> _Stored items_
▶

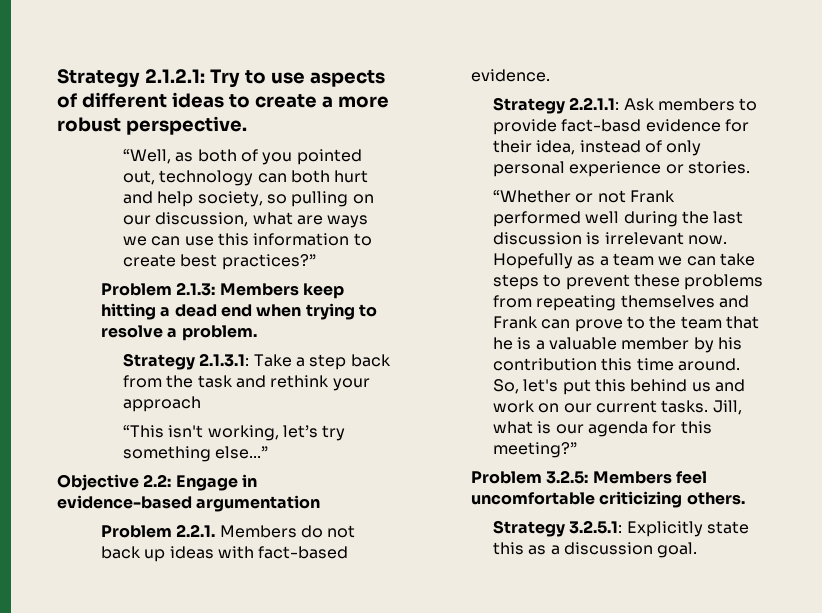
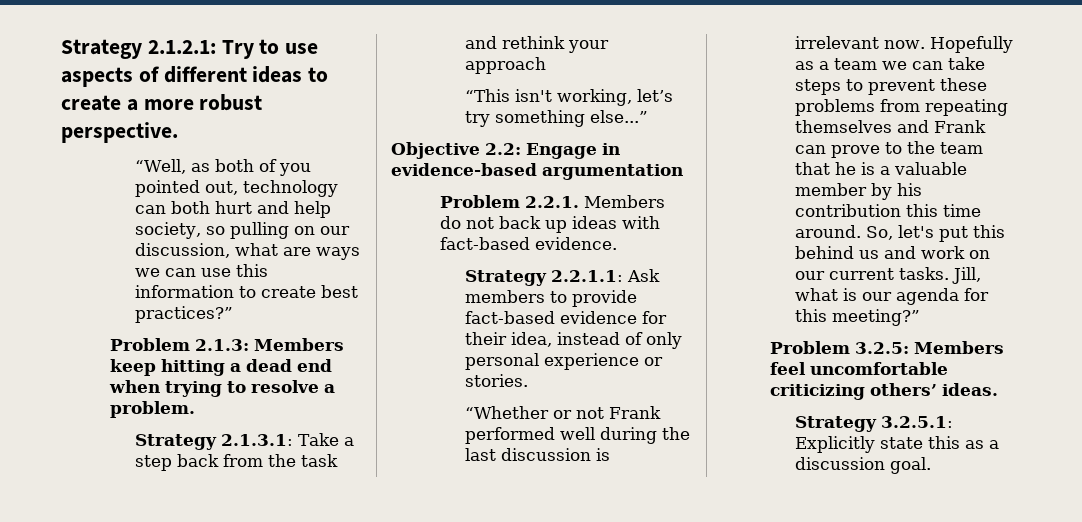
- Strategy 2.2.1.1: Ask members to provide fact-basd evidence for their idea, instead of only personal experience or stories.
+ Strategy 2.2.1.1: Ask members to provide fact-based evidence for their idea, instead of only personal experience or stories.
- Problem 3.2.5: Members feel uncomfortable criticizing others.
+ Problem 3.2.5: Members feel uncomfortable criticizing others’ ideas.

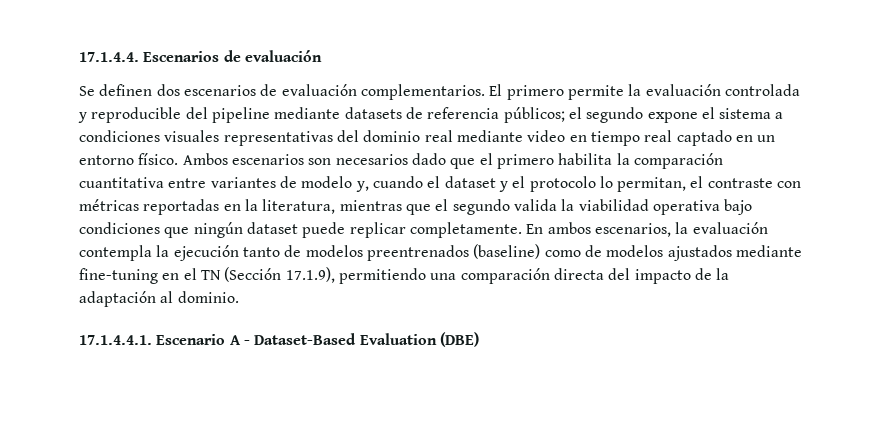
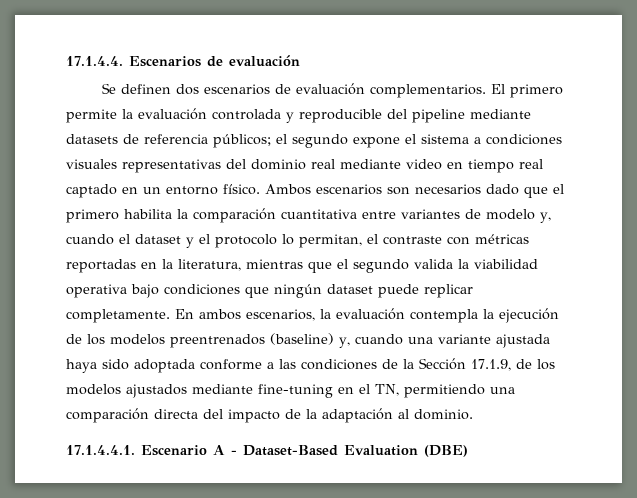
- En ambos escenarios, la evaluación contempla la ejecución tanto de modelos preentrenados (baseline) como de modelos ajustados mediante fine-tuning en el TN (Sección 17.1.9), permitiendo una comparación directa del impacto de la adaptación al dominio.
+ En ambos escenarios, la evaluación contempla la ejecución de los modelos preentrenados (baseline) y, cuando una variante ajustada haya sido adoptada conforme a las condiciones de la Sección 17.1.9, de los modelos ajustados mediante fine-tuning en el TN, permitiendo una comparación directa del impacto de la adaptación al dominio.

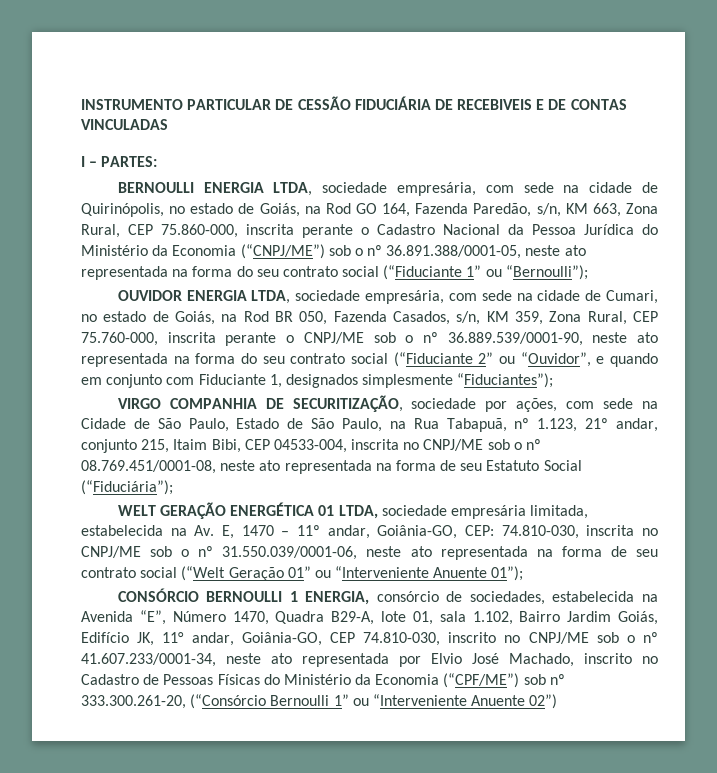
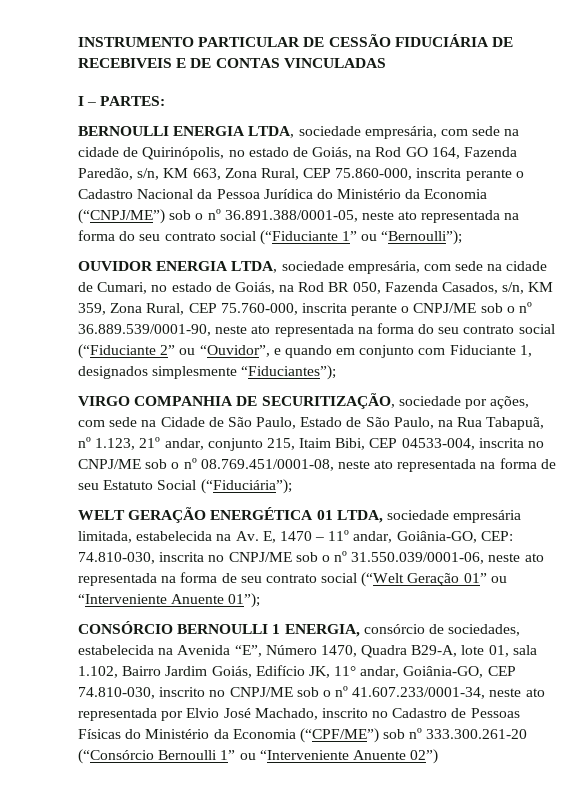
- CONSÓRCIO BERNOULLI 1 ENERGIA, consórcio de sociedades, estabelecida na Avenida “E”, Número 1470, Quadra B29-A, lote 01, sala 1.102, Bairro Jardim Goiás, Edifício JK, 11° andar, Goiânia-GO, CEP 74.810-030, inscrito no CNPJ/ME sob o nº 41.607.233/0001-34, neste ato representada por Elvio José Machado, inscrito no Cadastro de Pessoas Físicas do Ministério da Economia (“CPF/ME”) sob nº 333.300.261-20, (“Consórcio Bernoulli 1” ou “Interveniente Anuente 02”)
+ CONSÓRCIO BERNOULLI 1 ENERGIA, consórcio de sociedades, estabelecida na Avenida “E”, Número 1470, Quadra B29-A, lote 01, sala 1.102, Bairro Jardim Goiás, Edifício JK, 11° andar, Goiânia-GO, CEP 74.810-030, inscrito no CNPJ/ME sob o nº 41.607.233/0001-34, neste ato representada por Elvio José Machado, inscrito no Cadastro de Pessoas Físicas do Ministério da Economia (“CPF/ME”) sob nº 333.300.261-20 (“Consórcio Bernoulli 1” ou “Interveniente Anuente 02”)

◀

> _Task goal_
Determine how many lines of the records contain the word "Problem". Reply with the number by itself.

> _Answer below_
2